Nectar and pollen are the main food items for long-nosed bats. Some plants, such as the Saguaro and Organ Pipe cacti, some species of agaves, and a variety of tropical species, open their flowers at night and attract bats with copious amounts of nectar. As bats feast on this sweet repast, their fur gets coated with pollen grains. When they fly to another plant in search of more food, they transfer the pollen to a new flower, assisting in cross-fertilization of the plants. Both the plant and the bat benefit from this relationship, and therefore are said to be mutualists. Scientists believe that this association is the result of the coevolution of bats and plants and that the dependence is so strong that the plants could not reproduce without the intervention of the bats, which would starve to death if the plants were not present. This relationship seemingly is quite sensitive to disturbance.

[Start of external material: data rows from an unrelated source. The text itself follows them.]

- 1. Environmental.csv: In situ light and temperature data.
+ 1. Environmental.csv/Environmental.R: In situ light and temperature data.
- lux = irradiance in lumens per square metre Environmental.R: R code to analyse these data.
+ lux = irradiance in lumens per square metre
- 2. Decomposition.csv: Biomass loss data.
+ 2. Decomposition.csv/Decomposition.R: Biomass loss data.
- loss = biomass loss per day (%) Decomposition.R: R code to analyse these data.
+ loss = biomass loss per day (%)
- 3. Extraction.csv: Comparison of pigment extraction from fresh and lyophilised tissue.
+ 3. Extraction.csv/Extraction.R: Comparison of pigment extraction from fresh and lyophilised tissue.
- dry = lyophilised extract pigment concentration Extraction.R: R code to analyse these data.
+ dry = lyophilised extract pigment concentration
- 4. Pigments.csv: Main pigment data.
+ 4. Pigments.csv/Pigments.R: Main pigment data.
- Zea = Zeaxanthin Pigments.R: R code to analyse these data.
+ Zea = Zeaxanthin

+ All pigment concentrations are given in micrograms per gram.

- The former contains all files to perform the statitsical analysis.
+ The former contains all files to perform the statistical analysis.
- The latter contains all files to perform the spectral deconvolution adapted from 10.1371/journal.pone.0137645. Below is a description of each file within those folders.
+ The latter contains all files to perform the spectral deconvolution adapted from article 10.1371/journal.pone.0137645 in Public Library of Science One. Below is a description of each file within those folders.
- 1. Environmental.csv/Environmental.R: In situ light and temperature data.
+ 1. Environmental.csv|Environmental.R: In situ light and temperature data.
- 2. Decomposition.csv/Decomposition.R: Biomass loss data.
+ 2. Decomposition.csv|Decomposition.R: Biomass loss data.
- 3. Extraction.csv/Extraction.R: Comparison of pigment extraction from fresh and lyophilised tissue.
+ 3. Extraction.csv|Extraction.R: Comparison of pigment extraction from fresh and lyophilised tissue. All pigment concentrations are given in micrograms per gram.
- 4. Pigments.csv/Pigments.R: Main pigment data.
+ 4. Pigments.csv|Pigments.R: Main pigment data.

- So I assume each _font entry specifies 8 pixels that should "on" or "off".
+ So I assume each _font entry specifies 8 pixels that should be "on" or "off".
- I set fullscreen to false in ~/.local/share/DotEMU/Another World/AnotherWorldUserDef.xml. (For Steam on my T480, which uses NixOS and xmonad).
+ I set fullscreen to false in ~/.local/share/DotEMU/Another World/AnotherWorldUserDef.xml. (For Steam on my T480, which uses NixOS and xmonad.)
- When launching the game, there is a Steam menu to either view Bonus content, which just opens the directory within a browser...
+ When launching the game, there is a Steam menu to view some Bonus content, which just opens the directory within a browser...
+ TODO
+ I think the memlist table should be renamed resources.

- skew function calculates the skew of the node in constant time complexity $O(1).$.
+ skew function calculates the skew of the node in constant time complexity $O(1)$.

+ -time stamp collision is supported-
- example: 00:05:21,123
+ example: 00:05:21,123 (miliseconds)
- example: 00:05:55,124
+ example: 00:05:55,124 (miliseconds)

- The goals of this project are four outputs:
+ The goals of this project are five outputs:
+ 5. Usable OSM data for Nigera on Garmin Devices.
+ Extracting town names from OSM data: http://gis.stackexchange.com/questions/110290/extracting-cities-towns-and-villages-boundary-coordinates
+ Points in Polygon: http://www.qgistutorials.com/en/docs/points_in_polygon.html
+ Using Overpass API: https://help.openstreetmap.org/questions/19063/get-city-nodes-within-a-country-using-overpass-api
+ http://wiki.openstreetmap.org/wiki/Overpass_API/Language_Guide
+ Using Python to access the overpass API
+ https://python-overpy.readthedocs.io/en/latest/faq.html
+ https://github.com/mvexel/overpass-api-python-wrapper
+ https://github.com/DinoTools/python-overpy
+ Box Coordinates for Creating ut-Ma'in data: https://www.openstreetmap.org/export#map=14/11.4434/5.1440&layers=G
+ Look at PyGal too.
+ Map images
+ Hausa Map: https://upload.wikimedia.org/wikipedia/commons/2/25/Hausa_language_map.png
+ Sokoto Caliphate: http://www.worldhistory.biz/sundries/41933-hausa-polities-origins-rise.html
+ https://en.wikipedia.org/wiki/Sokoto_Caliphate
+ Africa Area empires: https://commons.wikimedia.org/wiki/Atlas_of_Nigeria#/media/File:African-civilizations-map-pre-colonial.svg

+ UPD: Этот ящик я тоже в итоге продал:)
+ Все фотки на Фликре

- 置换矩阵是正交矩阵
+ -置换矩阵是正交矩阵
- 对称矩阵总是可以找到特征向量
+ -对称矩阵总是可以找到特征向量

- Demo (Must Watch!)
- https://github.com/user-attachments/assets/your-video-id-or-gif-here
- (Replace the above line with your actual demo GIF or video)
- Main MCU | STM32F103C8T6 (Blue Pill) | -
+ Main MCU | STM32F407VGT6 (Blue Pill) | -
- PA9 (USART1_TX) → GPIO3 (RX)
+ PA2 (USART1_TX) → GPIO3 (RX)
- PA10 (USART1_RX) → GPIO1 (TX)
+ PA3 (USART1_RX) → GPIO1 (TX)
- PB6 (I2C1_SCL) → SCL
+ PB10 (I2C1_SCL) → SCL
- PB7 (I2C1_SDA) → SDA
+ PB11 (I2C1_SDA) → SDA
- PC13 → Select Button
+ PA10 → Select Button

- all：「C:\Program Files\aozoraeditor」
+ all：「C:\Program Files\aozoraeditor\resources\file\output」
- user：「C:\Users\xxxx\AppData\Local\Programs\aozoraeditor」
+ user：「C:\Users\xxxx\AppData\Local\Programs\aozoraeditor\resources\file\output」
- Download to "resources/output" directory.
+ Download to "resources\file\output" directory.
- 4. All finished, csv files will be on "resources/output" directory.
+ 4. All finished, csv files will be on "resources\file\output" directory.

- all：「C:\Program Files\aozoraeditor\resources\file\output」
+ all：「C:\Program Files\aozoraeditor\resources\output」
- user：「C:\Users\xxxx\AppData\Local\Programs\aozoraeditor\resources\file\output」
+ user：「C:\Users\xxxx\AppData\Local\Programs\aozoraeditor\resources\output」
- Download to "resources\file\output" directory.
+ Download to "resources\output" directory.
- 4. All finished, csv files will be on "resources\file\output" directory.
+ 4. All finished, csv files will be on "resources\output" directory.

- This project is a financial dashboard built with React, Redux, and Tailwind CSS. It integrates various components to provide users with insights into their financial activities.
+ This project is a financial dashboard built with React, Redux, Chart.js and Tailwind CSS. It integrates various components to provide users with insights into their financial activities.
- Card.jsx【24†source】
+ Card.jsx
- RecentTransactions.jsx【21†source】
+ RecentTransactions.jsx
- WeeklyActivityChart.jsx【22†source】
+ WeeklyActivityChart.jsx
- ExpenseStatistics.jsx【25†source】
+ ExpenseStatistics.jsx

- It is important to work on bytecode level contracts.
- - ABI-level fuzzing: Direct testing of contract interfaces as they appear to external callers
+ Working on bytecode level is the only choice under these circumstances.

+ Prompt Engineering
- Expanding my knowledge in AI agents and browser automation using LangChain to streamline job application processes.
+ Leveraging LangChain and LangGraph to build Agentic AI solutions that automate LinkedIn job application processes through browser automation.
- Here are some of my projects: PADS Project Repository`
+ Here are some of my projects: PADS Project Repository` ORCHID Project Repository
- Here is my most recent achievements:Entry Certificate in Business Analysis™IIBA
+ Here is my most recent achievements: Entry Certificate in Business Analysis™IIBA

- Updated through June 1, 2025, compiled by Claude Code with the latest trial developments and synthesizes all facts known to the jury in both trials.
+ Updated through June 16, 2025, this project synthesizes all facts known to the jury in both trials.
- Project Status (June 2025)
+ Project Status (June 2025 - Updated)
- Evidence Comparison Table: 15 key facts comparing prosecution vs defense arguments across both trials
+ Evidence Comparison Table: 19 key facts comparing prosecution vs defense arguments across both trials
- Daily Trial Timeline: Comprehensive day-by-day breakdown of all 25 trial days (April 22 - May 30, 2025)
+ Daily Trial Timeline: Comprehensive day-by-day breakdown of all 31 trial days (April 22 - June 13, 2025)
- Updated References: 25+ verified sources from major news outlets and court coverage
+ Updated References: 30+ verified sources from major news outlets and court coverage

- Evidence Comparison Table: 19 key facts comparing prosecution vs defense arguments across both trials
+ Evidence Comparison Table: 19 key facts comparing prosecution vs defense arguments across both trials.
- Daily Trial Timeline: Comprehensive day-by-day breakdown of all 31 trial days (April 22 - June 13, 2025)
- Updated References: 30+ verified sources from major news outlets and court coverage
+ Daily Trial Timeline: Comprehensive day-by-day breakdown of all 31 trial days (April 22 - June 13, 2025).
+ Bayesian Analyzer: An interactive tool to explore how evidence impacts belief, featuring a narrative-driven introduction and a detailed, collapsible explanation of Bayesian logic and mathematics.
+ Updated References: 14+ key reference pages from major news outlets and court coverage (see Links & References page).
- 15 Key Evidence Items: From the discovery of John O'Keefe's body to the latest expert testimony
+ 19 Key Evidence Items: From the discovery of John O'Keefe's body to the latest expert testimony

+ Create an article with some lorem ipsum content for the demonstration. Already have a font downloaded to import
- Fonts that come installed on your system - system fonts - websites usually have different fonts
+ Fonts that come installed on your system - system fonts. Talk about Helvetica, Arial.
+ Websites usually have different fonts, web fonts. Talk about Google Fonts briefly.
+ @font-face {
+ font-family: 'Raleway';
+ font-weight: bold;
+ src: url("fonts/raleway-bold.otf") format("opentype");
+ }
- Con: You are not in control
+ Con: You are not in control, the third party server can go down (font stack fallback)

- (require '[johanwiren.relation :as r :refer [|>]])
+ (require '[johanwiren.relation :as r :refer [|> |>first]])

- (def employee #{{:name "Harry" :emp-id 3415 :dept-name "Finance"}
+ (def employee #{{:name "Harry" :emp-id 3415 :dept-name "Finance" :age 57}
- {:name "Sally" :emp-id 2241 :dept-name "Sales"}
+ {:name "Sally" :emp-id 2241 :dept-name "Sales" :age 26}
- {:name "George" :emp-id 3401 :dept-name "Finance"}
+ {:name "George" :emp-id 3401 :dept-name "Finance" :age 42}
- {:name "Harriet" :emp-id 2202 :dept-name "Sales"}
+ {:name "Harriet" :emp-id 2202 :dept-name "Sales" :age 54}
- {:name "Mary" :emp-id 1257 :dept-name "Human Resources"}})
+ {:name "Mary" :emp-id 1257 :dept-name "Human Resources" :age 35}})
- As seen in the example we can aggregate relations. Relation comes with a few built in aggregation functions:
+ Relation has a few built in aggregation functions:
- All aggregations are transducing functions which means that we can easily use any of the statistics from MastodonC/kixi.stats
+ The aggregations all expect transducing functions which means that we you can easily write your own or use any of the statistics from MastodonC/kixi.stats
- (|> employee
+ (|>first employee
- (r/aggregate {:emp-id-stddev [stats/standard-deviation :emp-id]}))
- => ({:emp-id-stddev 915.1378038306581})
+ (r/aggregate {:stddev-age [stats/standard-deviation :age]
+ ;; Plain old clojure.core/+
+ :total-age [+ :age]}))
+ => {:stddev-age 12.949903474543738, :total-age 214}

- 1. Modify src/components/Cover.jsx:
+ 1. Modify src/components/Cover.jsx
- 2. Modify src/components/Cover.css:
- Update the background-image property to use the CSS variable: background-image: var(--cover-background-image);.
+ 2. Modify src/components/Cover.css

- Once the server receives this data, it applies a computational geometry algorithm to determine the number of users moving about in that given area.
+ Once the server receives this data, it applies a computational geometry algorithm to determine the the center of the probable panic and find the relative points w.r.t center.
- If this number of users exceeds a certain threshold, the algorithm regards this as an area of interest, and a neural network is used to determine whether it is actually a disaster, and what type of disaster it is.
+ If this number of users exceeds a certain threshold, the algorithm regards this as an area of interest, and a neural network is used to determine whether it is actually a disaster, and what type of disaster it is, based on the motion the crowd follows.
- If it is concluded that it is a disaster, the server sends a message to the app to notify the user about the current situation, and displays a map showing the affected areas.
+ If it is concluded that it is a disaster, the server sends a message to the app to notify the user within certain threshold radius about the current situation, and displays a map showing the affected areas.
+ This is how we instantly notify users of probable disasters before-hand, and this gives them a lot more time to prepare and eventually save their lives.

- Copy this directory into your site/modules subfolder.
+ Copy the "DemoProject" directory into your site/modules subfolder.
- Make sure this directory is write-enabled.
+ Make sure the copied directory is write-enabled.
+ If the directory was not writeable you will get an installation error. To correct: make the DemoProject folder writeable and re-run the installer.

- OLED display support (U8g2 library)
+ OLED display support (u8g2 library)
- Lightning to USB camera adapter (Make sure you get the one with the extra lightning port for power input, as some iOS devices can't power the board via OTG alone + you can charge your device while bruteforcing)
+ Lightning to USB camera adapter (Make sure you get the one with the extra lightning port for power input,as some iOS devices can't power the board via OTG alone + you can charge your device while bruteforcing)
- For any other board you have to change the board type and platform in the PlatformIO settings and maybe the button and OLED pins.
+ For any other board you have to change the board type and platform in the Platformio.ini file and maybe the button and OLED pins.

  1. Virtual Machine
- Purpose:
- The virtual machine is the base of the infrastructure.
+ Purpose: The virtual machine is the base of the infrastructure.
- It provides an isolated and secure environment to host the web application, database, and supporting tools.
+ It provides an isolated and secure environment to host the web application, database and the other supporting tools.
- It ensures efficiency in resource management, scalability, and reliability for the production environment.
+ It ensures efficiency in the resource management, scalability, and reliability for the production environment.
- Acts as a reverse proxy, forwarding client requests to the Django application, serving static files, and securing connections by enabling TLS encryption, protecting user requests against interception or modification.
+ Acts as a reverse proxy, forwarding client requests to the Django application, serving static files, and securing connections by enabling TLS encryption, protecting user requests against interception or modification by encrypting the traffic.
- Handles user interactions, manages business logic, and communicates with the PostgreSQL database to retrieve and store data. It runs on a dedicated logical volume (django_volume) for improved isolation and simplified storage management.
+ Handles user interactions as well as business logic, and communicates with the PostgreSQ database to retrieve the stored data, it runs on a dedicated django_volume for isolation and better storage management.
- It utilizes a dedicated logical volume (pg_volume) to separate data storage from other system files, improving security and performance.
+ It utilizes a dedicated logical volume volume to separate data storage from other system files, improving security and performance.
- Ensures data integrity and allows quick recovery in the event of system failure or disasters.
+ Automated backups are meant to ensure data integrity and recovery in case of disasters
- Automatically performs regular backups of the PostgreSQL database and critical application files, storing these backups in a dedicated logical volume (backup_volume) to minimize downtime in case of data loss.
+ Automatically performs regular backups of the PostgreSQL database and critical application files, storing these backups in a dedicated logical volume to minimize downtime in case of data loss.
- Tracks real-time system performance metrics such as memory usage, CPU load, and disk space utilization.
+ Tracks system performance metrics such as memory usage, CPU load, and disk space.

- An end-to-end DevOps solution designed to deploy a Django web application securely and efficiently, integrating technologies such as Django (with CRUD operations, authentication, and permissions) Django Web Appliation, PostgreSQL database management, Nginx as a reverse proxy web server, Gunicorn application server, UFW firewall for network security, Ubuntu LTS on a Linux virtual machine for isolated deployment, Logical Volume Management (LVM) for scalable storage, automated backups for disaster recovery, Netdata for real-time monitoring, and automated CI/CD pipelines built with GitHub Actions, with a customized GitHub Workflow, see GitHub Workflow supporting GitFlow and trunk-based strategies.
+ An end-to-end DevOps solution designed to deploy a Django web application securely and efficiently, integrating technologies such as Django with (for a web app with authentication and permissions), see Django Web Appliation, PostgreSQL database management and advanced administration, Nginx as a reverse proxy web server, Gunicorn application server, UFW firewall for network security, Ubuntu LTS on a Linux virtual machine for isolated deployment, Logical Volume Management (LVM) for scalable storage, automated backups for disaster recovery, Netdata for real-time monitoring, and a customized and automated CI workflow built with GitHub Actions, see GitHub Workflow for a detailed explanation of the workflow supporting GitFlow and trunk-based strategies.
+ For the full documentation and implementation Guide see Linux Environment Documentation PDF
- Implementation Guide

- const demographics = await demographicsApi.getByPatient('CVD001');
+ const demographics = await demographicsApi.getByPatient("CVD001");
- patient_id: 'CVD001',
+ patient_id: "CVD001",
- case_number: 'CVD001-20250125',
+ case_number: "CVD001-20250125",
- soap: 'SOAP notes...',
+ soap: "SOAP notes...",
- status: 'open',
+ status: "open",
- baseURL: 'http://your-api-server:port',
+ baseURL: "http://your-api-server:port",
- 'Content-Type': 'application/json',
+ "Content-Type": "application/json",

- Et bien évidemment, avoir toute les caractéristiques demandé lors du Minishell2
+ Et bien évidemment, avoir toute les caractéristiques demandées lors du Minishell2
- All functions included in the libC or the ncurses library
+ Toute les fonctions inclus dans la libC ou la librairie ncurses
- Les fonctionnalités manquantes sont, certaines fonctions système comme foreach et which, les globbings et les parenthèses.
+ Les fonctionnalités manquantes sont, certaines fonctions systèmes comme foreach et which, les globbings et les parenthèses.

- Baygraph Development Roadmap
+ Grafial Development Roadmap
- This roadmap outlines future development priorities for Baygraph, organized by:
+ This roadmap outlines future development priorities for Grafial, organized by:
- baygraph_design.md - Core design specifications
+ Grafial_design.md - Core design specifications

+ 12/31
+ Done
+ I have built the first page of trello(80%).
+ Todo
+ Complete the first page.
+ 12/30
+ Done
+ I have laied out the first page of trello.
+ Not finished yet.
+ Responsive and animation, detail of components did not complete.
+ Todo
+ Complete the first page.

Unfortunately, it is not often easy to assess the causes of vulnerability of certain species, especially for secretive animals like bats. Habitat destruction is likely the major factor affecting long-nosed bats. They are specialized nectar feeders and disappearance of their food plants could explain the decline in their populations. The fragility of the mutualistic relationships is magnified in the case of the long-nosed bats because of their migratory habits. These bats depend not only on the plants in a given region, but on a continuous supply of food along their migratory routes. Pesticides frequently are cited as a major threat to bats, but they are unlikely to seriously threaten nectar-feeding species. A possibility that has not been evaluated is that local cattlemen, in a misguided attempt to control numbers of vampire bats in Mexico, have destroyed colonies of cave-dwelling bats indiscriminately. South of the U. S. border, long-nosed bats and vampires frequently share the same caves.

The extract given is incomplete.